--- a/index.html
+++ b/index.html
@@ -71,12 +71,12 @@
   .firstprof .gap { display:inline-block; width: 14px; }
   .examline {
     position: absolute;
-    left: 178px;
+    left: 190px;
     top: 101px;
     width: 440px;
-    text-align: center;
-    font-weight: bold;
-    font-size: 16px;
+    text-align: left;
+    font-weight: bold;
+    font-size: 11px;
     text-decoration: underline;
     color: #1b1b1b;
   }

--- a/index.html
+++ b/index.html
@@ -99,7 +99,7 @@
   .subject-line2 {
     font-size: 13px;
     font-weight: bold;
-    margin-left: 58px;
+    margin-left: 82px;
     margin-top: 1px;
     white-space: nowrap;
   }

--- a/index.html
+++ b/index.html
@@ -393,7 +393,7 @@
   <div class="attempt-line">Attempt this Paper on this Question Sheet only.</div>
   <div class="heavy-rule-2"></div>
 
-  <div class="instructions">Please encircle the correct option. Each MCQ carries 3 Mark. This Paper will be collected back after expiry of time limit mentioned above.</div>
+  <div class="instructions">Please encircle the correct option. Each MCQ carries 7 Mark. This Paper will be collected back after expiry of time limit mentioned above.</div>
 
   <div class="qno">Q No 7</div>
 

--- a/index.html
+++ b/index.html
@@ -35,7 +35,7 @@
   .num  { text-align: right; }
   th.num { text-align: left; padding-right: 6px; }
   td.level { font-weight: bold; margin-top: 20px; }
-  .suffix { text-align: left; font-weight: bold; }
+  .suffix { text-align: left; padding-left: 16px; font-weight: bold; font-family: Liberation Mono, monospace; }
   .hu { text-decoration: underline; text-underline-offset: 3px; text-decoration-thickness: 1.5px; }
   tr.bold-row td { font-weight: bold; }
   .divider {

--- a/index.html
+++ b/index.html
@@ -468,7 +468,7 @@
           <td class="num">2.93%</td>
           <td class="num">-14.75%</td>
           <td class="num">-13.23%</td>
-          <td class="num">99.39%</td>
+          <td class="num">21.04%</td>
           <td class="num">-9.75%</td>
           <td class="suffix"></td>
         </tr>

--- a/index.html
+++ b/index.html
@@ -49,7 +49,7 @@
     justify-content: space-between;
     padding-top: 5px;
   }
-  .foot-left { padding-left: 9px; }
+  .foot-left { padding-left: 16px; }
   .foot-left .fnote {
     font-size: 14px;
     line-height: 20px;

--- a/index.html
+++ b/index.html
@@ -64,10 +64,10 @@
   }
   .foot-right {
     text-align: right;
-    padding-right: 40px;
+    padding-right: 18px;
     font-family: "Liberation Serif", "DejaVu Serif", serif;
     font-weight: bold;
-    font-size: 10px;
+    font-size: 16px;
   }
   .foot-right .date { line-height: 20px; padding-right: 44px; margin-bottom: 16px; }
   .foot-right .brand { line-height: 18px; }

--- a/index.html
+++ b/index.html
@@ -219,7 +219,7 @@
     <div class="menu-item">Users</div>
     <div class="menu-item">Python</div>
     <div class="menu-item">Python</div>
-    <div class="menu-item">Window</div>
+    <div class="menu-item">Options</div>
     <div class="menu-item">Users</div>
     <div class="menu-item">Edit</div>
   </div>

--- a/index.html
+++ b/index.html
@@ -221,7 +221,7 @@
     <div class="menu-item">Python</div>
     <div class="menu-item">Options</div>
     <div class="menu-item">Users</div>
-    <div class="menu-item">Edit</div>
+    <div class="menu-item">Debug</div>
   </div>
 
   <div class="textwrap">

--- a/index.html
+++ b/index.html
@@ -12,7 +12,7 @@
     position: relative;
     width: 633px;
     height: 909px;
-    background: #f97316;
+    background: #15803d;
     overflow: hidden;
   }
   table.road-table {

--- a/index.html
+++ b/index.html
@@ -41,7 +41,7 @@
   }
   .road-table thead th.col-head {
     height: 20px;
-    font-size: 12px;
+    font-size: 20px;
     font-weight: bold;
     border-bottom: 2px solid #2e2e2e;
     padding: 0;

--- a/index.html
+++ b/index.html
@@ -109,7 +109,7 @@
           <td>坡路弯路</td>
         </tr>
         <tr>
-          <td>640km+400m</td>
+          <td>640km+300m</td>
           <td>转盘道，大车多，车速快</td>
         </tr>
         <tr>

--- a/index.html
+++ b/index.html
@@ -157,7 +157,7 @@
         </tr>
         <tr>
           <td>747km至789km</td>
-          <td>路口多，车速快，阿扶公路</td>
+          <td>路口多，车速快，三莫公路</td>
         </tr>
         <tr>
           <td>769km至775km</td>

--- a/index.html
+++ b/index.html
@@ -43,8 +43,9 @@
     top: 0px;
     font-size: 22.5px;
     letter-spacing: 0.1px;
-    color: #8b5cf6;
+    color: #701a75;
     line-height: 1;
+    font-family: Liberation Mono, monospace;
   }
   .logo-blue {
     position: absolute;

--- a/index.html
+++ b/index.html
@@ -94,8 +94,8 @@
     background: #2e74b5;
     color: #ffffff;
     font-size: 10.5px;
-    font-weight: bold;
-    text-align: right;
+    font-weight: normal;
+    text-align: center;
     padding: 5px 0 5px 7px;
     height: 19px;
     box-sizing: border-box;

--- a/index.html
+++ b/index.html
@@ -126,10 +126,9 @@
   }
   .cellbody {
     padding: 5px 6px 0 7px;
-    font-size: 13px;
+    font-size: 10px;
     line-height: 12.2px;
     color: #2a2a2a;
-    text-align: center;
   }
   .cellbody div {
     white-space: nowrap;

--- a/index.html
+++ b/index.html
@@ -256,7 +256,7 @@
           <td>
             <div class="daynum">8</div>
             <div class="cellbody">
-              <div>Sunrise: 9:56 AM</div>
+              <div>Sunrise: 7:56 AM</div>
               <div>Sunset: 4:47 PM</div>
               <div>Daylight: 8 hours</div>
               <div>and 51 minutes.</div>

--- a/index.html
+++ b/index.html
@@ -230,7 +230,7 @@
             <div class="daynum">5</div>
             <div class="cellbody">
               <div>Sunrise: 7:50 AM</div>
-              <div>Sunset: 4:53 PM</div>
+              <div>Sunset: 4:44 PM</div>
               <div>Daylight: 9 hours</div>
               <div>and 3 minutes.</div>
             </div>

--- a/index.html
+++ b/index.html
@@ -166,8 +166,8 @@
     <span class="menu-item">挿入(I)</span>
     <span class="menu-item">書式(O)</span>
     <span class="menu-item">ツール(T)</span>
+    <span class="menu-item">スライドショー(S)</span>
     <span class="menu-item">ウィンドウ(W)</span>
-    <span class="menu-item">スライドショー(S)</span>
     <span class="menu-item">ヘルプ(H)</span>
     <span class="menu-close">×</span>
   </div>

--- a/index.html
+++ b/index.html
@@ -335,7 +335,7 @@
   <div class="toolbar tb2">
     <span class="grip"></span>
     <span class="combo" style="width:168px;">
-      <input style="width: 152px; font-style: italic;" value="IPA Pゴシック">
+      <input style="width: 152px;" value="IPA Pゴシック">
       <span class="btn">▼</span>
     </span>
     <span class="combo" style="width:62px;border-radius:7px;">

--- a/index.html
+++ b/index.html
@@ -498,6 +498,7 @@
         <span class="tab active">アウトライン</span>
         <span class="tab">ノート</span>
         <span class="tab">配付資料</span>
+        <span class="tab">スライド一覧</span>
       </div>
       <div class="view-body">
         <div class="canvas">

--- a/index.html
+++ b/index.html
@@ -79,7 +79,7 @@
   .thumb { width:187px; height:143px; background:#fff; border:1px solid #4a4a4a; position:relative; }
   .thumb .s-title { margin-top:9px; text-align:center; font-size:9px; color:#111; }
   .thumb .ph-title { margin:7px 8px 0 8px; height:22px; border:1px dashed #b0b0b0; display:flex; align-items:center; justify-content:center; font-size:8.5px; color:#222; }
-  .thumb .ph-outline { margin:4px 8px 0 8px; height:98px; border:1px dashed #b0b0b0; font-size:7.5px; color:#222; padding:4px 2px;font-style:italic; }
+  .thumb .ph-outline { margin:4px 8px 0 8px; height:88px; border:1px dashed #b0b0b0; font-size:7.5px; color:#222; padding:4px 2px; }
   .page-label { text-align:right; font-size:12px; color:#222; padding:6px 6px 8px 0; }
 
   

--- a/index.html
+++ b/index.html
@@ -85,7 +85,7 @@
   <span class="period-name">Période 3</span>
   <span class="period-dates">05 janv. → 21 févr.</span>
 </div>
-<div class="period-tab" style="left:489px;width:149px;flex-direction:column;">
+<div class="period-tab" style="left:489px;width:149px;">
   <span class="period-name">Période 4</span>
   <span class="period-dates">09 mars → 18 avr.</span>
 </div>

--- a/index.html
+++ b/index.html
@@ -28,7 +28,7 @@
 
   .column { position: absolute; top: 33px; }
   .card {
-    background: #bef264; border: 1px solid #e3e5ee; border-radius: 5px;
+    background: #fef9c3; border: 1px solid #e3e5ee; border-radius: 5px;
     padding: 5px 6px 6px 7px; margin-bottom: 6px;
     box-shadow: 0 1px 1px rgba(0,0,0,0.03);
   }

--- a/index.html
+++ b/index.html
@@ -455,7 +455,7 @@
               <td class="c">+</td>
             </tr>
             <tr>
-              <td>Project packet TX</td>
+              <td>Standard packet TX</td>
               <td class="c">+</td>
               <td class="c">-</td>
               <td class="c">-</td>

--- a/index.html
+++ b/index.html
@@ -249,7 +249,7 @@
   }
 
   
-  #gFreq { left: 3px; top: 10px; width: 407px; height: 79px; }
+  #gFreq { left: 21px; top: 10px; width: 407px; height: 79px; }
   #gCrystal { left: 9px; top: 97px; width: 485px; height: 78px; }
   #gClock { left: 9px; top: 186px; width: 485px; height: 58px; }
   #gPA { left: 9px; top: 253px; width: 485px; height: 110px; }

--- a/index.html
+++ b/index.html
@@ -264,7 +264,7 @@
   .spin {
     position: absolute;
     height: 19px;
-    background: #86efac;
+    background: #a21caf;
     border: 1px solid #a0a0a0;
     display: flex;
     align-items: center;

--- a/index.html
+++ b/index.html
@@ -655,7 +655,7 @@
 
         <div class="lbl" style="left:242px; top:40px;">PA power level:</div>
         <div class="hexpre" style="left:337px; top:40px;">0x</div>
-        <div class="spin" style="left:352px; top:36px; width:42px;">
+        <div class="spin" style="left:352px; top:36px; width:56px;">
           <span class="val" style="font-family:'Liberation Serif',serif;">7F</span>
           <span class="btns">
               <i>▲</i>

^^^^^^^^

* Problem details
Using only the data above, copy out the lines that include the word "name".

* Final answer
   <span class="period-name">Période 3</span>
   <span class="period-name">Période 4</span>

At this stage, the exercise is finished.